Jóvenes, cuando os quejáis de que vuestros maestros, asesores y líderes son aburridos o incompetentes, ¿os preguntáis honradamente cuán buenos sois como alumnos, condiscípulos, hermanos en el quorum, hijos e hijas? ¿Estáis haciendo todo lo que está de vuestra parte para mejorar las posibilidades que existen entre vosotros y los demás? o ¿estáis tratando de encontrar excusas para contribuir a los problemas que a veces existen? Y cuando cometéis errores, ¿tenéis la valentía e integridad necesarias para reconocer vuestra parte en el problema y decidir ser mejores?
Sigo con la esperanza de que algún día, en alguna parte, en una reunión de la Iglesia se me acerque un joven que me diga “¿Se acuerda de mí? Yo soy aquel joven que se salió de su clase de seminario aquel día. Desde entonces he aprendido algunas lecciones importantes en mi vida. Deseo que sepa que todo marcha bien ahora.»

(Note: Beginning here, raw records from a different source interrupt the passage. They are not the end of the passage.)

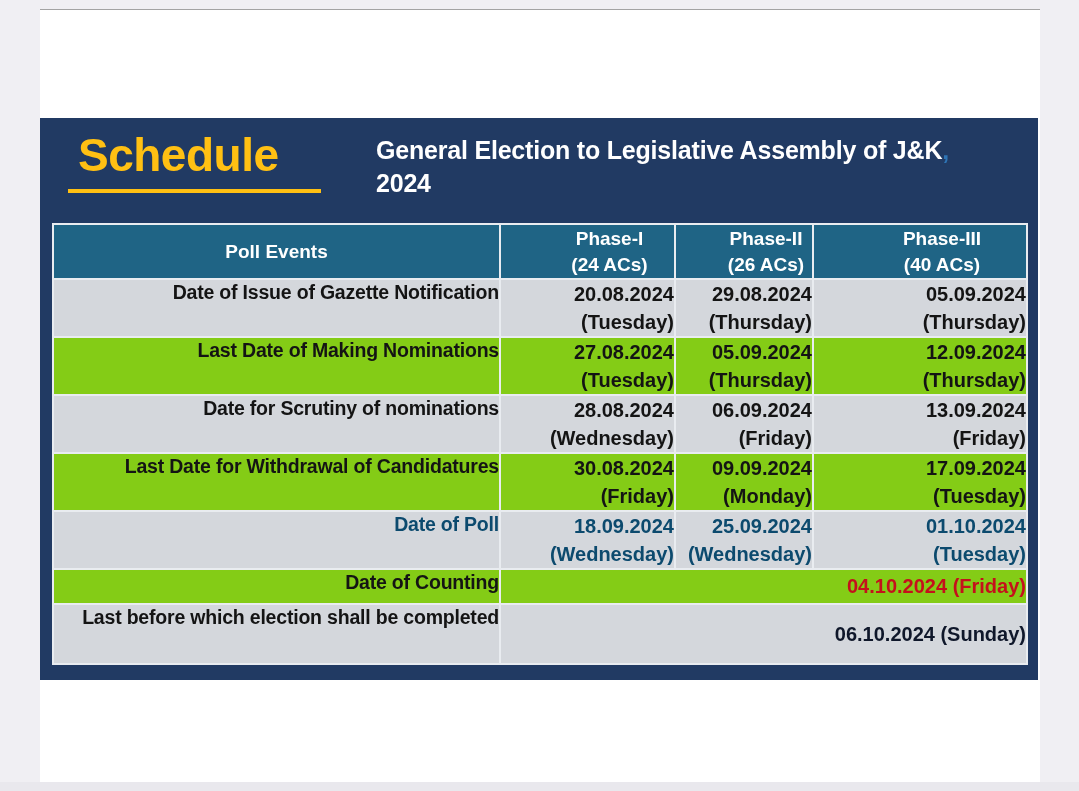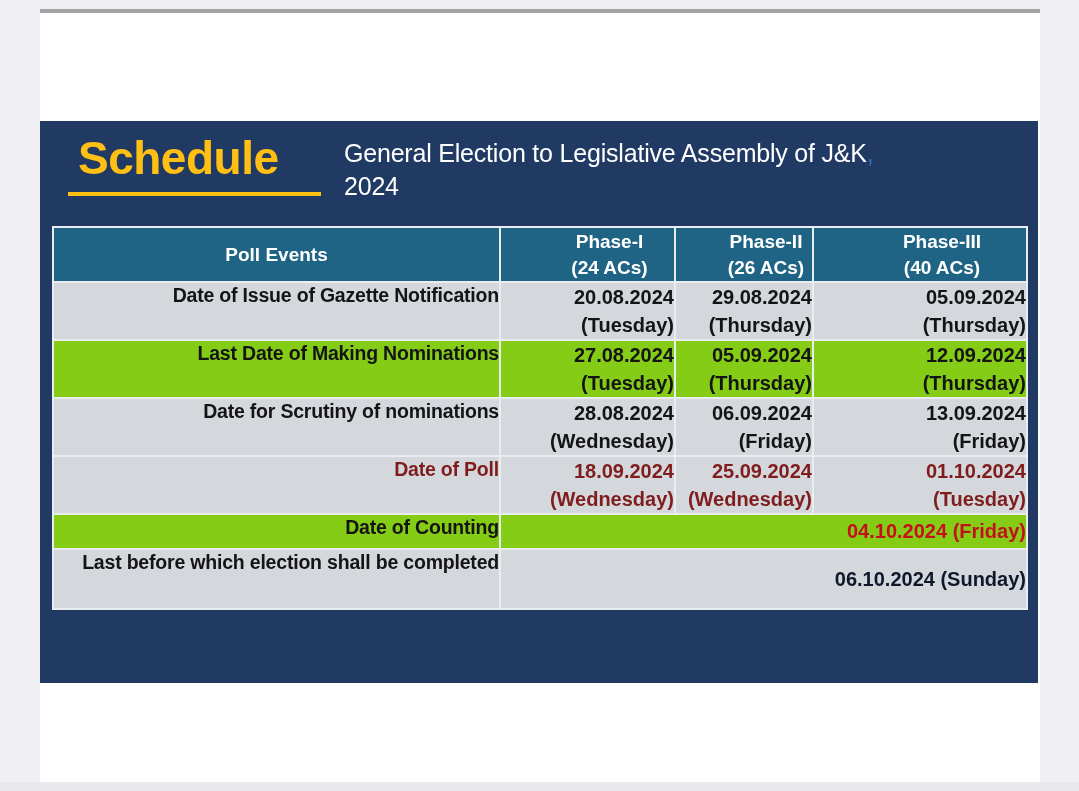--- a/index.html
+++ b/index.html
@@ -11,21 +11,21 @@
     position:relative;
     width:1079px;height:791px;
     background:#F0EFF3;
     overflow:hidden;
   }
   .card{
     position:absolute;
     left:40px;top:9px;
     width:1000px;height:773px;
     background:#FFFFFF;
-    border-top:4px solid #a3a3a3;
+    border-top:1px solid #a3a3a3;
   }
   .slide{
     position:absolute;
     left:0;top:108px;
     width:998px;height:562px;
     background:#213A63;
   }
   
   .heading{
     position:absolute;
@@ -37,24 +37,24 @@
   }
   .heading-underline{
     position:absolute;
     left:28px;top:71px;
     width:253px;height:4px;
     background:#FFC013;
   }
   
   .title{
     position:absolute;
-    left:304px;top:16px;
+    left:336px;top:16px;
     width:670px;
     font-size:25px;
-    font-weight:normal;
+    font-weight:bold;
     color:#FFFFFF;
     line-height:33px;
     letter-spacing:-0.2px;
   }
   .comma{color:#2E74B5;}
   
   table.sched{
     position:absolute;
     left:12px;top:105px;
     width:974px;
@@ -106,21 +106,21 @@
     line-height:28px;
   }
   td.dt span{display:block;}
   td.merged{
     vertical-align:middle;
     text-align:center;
     font-size:20px;
     font-weight:bold;
     color:#0f172a;
   }
-  tr.red-row td.lbl, tr.red-row td.dt{color:#7f1d1d;}
+  tr.red-row td.lbl, tr.red-row td.dt{color:#0c4a6e;}
   .val-red{color:#C5101C !important;}
   .bottom-strip{
     position:absolute;
     left:0;top:782px;
     width:1079px;height:9px;
     background:#E9E8ED;
   }
 </style>
 </head>
 <body>
@@ -200,20 +200,35 @@
               </td>
             <td class="dt">
                 <span>06.09.2024</span>
                 <span>(Friday)</span>
               </td>
             <td class="dt">
                 <span>13.09.2024</span>
                 <span>(Friday)</span>
               </td>
           </tr>
+          <tr class="r light">
+            <td class="lbl">Last Date for Withdrawal of Candidatures</td>
+            <td class="dt">
+                <span>30.08.2024</span>
+                <span>(Friday)</span>
+              </td>
+            <td class="dt">
+                <span>09.09.2024</span>
+                <span>(Monday)</span>
+              </td>
+            <td class="dt">
+                <span>17.09.2024</span>
+                <span>(Tuesday)</span>
+              </td>
+          </tr>
           <tr class="r dark red-row">
             <td class="lbl">Date of Poll</td>
             <td class="dt">
                 <span>18.09.2024</span>
                 <span>(Wednesday)</span>
               </td>
             <td class="dt">
                 <span>25.09.2024</span>
                 <span>(Wednesday)</span>
               </td>

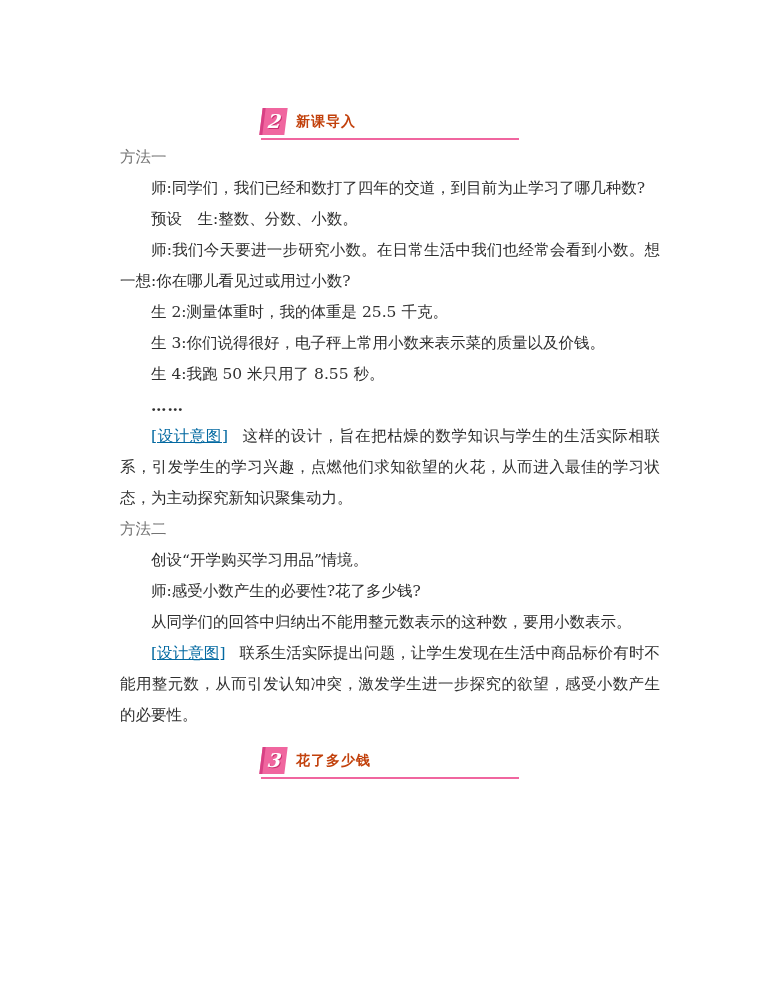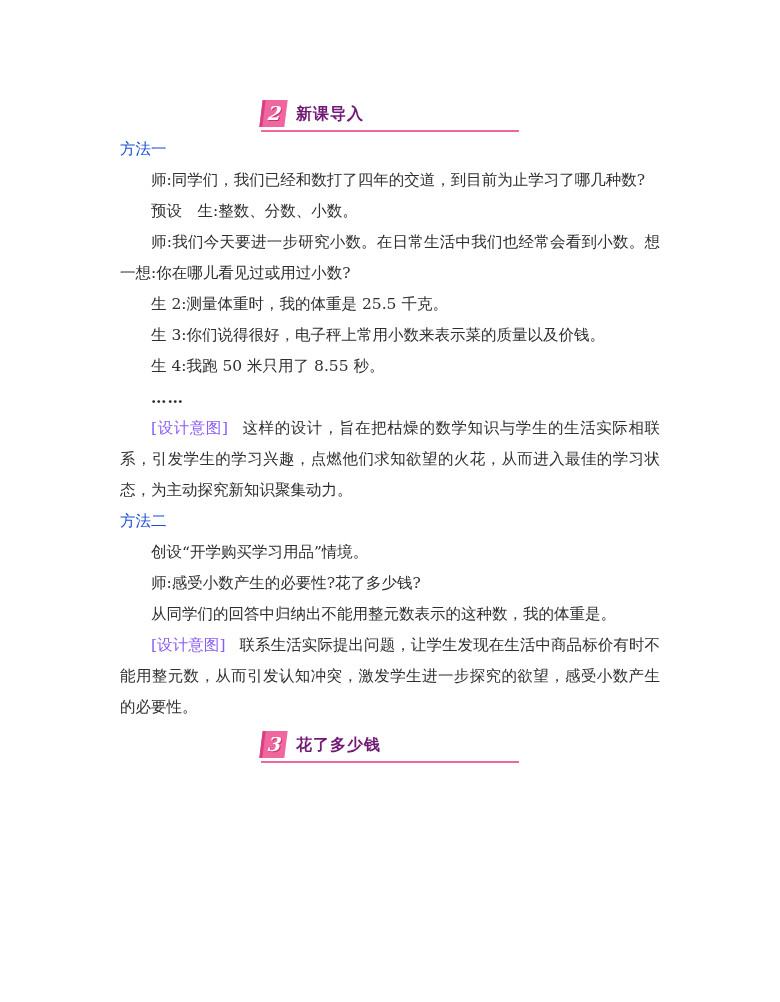--- a/index.html
+++ b/index.html
@@ -42,46 +42,48 @@
     font-family: "DejaVu Serif", serif;
     font-style: italic;
     font-weight: bold;
     font-size: 19px;
     line-height: 27px;
     text-shadow: 1px 1px 0 #c9306f;
   }
   .section-title {
     font-family: "Liberation Sans", "DejaVu Sans", sans-serif;
     font-weight: bold;
-    font-size: 16px;
-    color: #701a75;
+    font-size: 14px;
+    color: #c2410c;
     line-height: 27px;
     letter-spacing: 1px;
+    margin-top: 8px;
   }
   .section-header.bottom { margin-top: 8px; }
   
   .body-text {
     margin-top: 2px;
     font-size: 15.5px;
     line-height: 31px;
     text-align: justify;
   }
   .method-label {
-    color: #1d4ed8;
+    color: #737373;
     font-size: 15.5px;
     line-height: 31px;
   }
   p.para {
     text-indent: 2em;
     line-height: 31px;
   }
   p.para.ellipsis-line { font-weight: bold; letter-spacing: 1px; }
   .intent-label {
-    color: #8b5cf6;
+    color: #0369a1;
     margin-right: 0.9em;
+    text-decoration: underline;
   }
 </style>
 </head>
 <body>
 
 <div class="page">
   <div class="content">
 
     <div class="section-header">
       <span class="badge"><span class="badge-num">2</span></span>
@@ -99,21 +101,21 @@
       <p class="para">生 3:你们说得很好，电子秤上常用小数来表示菜的质量以及价钱。</p>
       <p class="para">生 4:我跑 50 米只用了 8.55 秒。</p>
       <p class="para ellipsis-line">……</p>
 
       <p class="para"><span class="intent-label">[设计意图]</span><span class="intent-text">这样的设计，旨在把枯燥的数学知识与学生的生活实际相联系，引发学生的学习兴趣，点燃他们求知欲望的火花，从而进入最佳的学习状态，为主动探究新知识聚集动力。</span></p>
 
       <div class="method-label">方法二</div>
 
       <p class="para">创设“开学购买学习用品”情境。</p>
       <p class="para">师:感受小数产生的必要性?花了多少钱?</p>
-      <p class="para">从同学们的回答中归纳出不能用整元数表示的这种数，我的体重是。</p>
+      <p class="para">从同学们的回答中归纳出不能用整元数表示的这种数，要用小数表示。</p>
 
       <p class="para"><span class="intent-label">[设计意图]</span><span class="intent-text">联系生活实际提出问题，让学生发现在生活中商品标价有时不能用整元数，从而引发认知冲突，激发学生进一步探究的欲望，感受小数产生的必要性。</span></p>
 
     </div>
 
     <div class="section-header bottom">
       <span class="badge"><span class="badge-num">3</span></span>
       <span class="section-title">花了多少钱</span>
     </div>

Entonces tal vez desaparezcan algunas de las inquietudes que he sentido desde aquel día hace ya 20 años. Y quizás sus sueños sean también menos perturbadores.

























Totalmente de acuerdo. No podemos esperar ser instruidos o salvos en rebeldía. Aunque poner de nuestra parte es difícil por nuestra naturaleza, el buscar la humildad nos hará receptivos al Espíritu Santo para abrir los ojos. Ciertamente buscamos y encontramos excusas para apartar nuestra responsabilidad y justificarnos, así como para hacer a otros culpables de nuestros fracasos.